A global association is continuing its work in developing a certification in architectural lighting design.
The International Association of Lighting Designers (IALD) surveyed building/design industry practitioners in 36 countries, seeking guidance on the accuracy of its proposed “seven domains of professional practice:”
- Goals and Outcomes (satisfying project requirements and design intent);
- Collaboration (interaction with other disciplines by serving as an integral member of the team);
- Ingenuity (contribution of ideas demonstrating innovation, creativity, originality, imagination, or resourcefulness);
- Synthesis (integration of the technical and esthetic elements of lighting with space and form);
- Science (demonstration of how light interacts with people, materials, and building systems by applying the principles of light to meet relevant technical criteria);
- Stewardship (response to known and potential social and environmental impact by designing solutions that avoid or minimize harm, discomfort, and waste); and
- Human Experience (design of lighting solutions that positively affect people).

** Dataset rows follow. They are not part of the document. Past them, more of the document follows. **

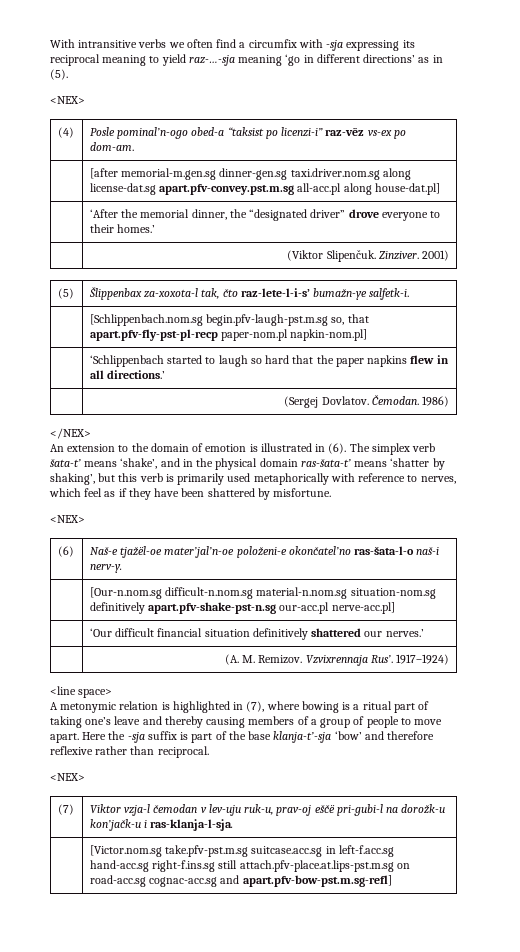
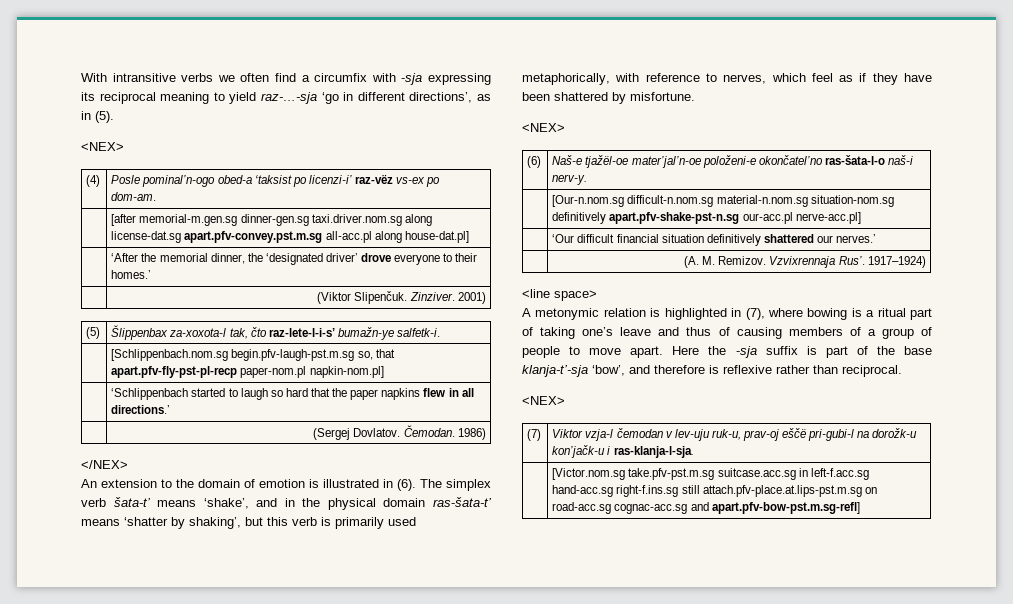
- With intransitive verbs we often find a circumfix with -sja expressing its reciprocal meaning to yield raz-…-sja meaning ‘go in different directions’ as in (5).
+ With intransitive verbs we often find a circumfix with -sja expressing its reciprocal meaning to yield raz-…-sja ‘go in different directions’, as in (5).
- (4) | Posle pominal’n-ogo obed-a “taksist po licenzi-i” raz-vëz vs-ex po dom-am.
+ (4) | Posle pominal’n-ogo obed-a ‘taksist po licenzi-i’ raz-vëz vs-ex po dom-am.
- | ‘After the memorial dinner, the “designated driver” drove everyone to their homes.’
+ | ‘After the memorial dinner, the ‘designated driver’ drove everyone to their homes.’
- The simplex verb šata-t’ means ‘shake’, and in the physical domain ras-šata-t’ means ‘shatter by shaking’, but this verb is primarily used metaphorically with reference to nerves, which feel as if they have been shattered by misfortune.
+ The simplex verb šata-t’ means ‘shake’, and in the physical domain ras-šata-t’ means ‘shatter by shaking’, but this verb is primarily used metaphorically, with reference to nerves, which feel as if they have been shattered by misfortune.
- A metonymic relation is highlighted in (7), where bowing is a ritual part of taking one’s leave and thereby causing members of a group of people to move apart.
+ A metonymic relation is highlighted in (7), where bowing is a ritual part of taking one’s leave and thus of causing members of a group of people to move apart.
- Here the -sja suffix is part of the base klanja-t’-sja ‘bow’ and therefore reflexive rather than reciprocal.
+ Here the -sja suffix is part of the base klanja-t’-sja ‘bow’, and therefore is reflexive rather than reciprocal.

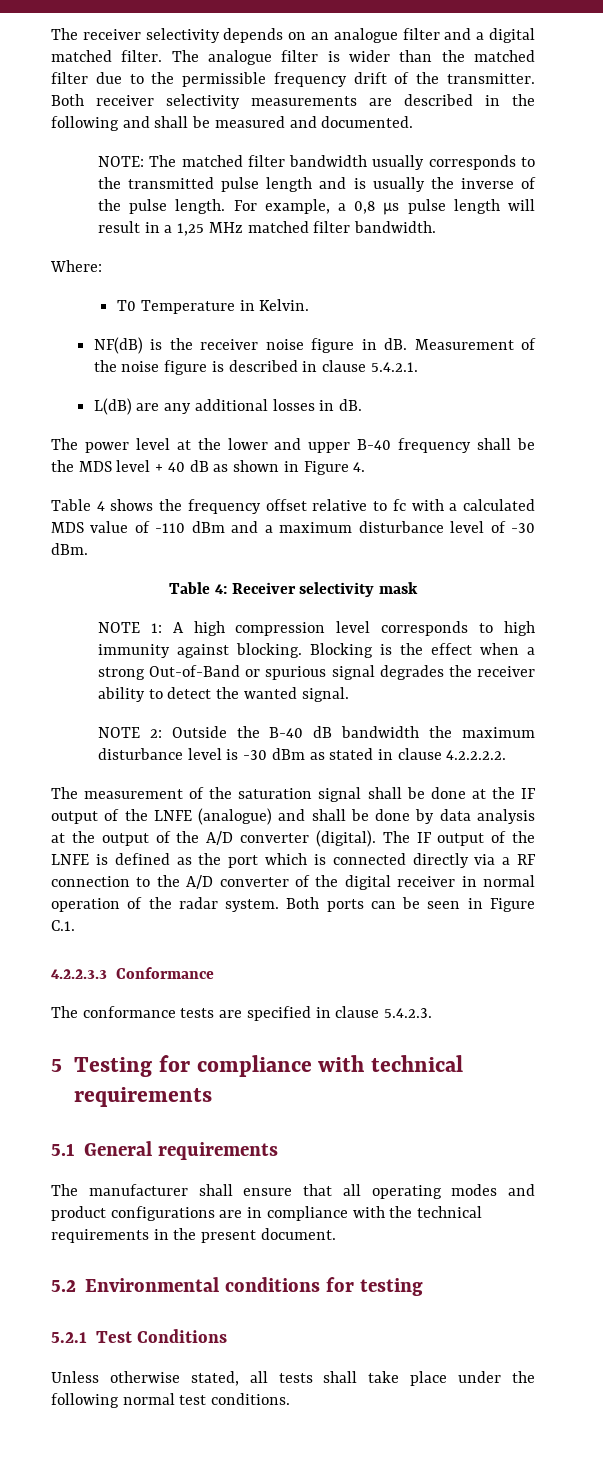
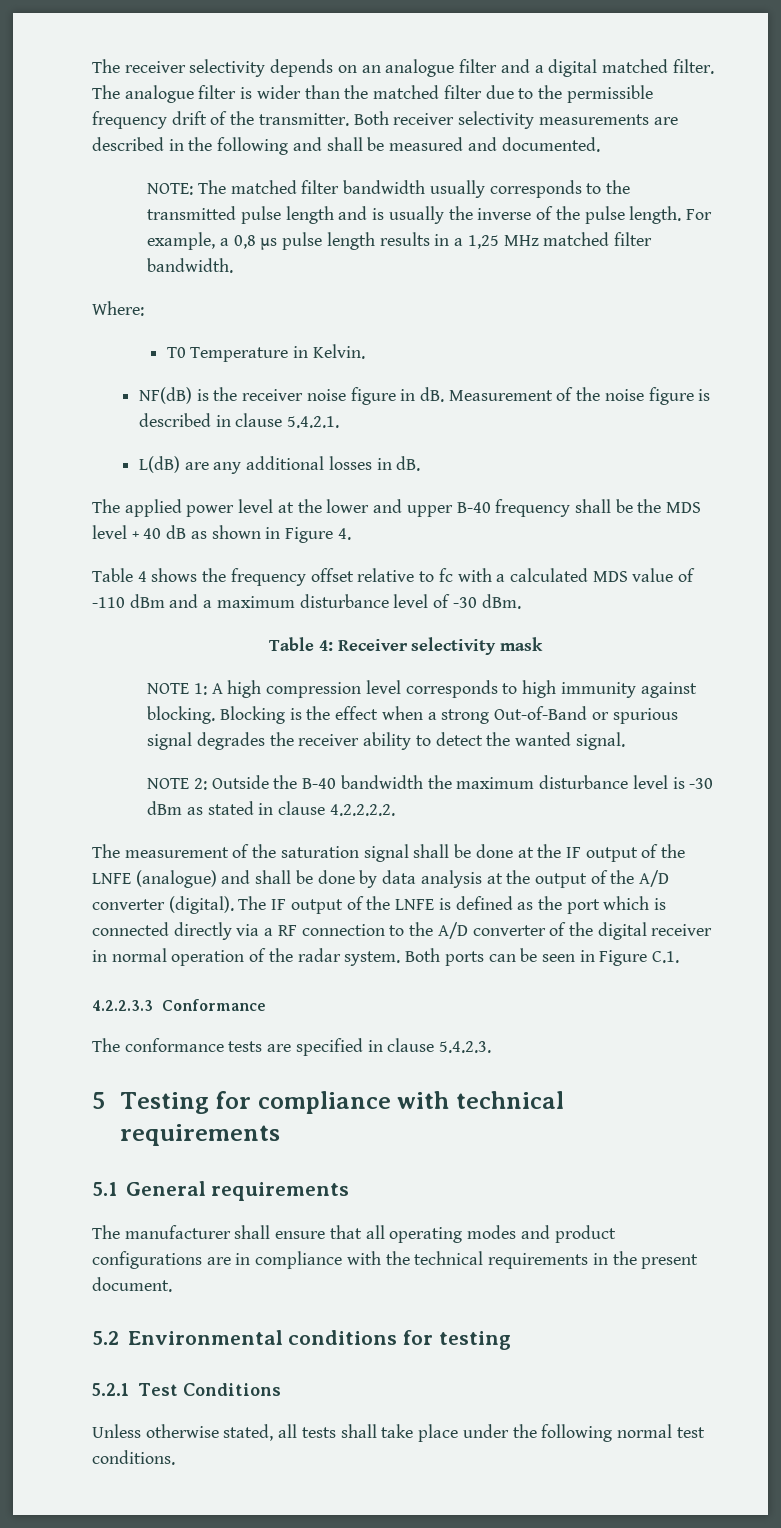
- For example, a 0,8 µs pulse length will result in a 1,25 MHz matched filter bandwidth.
+ For example, a 0,8 µs pulse length results in a 1,25 MHz matched filter bandwidth.
- The power level at the lower and upper B-40 frequency shall be the MDS level + 40 dB as shown in Figure 4.
+ The applied power level at the lower and upper B-40 frequency shall be the MDS level + 40 dB as shown in Figure 4.
- NOTE 2: Outside the B-40 dB bandwidth the maximum disturbance level is -30 dBm as stated in clause 4.2.2.2.2.
+ NOTE 2: Outside the B-40 bandwidth the maximum disturbance level is -30 dBm as stated in clause 4.2.2.2.2.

The results showed lighting professionals feel these domains reflect their practice (average rating 4.1 out of 5) and are important to the profession (average rating 4.66).
“The level of interest and participation from members of the design/build community worldwide surpassed our greatest expectations,” said David Becker, chair of IALD’s Credentialing Task Force. “We received the critical mass of responses necessary to validate the domains of practice we have established after two years of research.”
The task force is now conducting a pilot study to test the assessment process for an evidence-based certification for architectural lighting designers based on these domains of practice.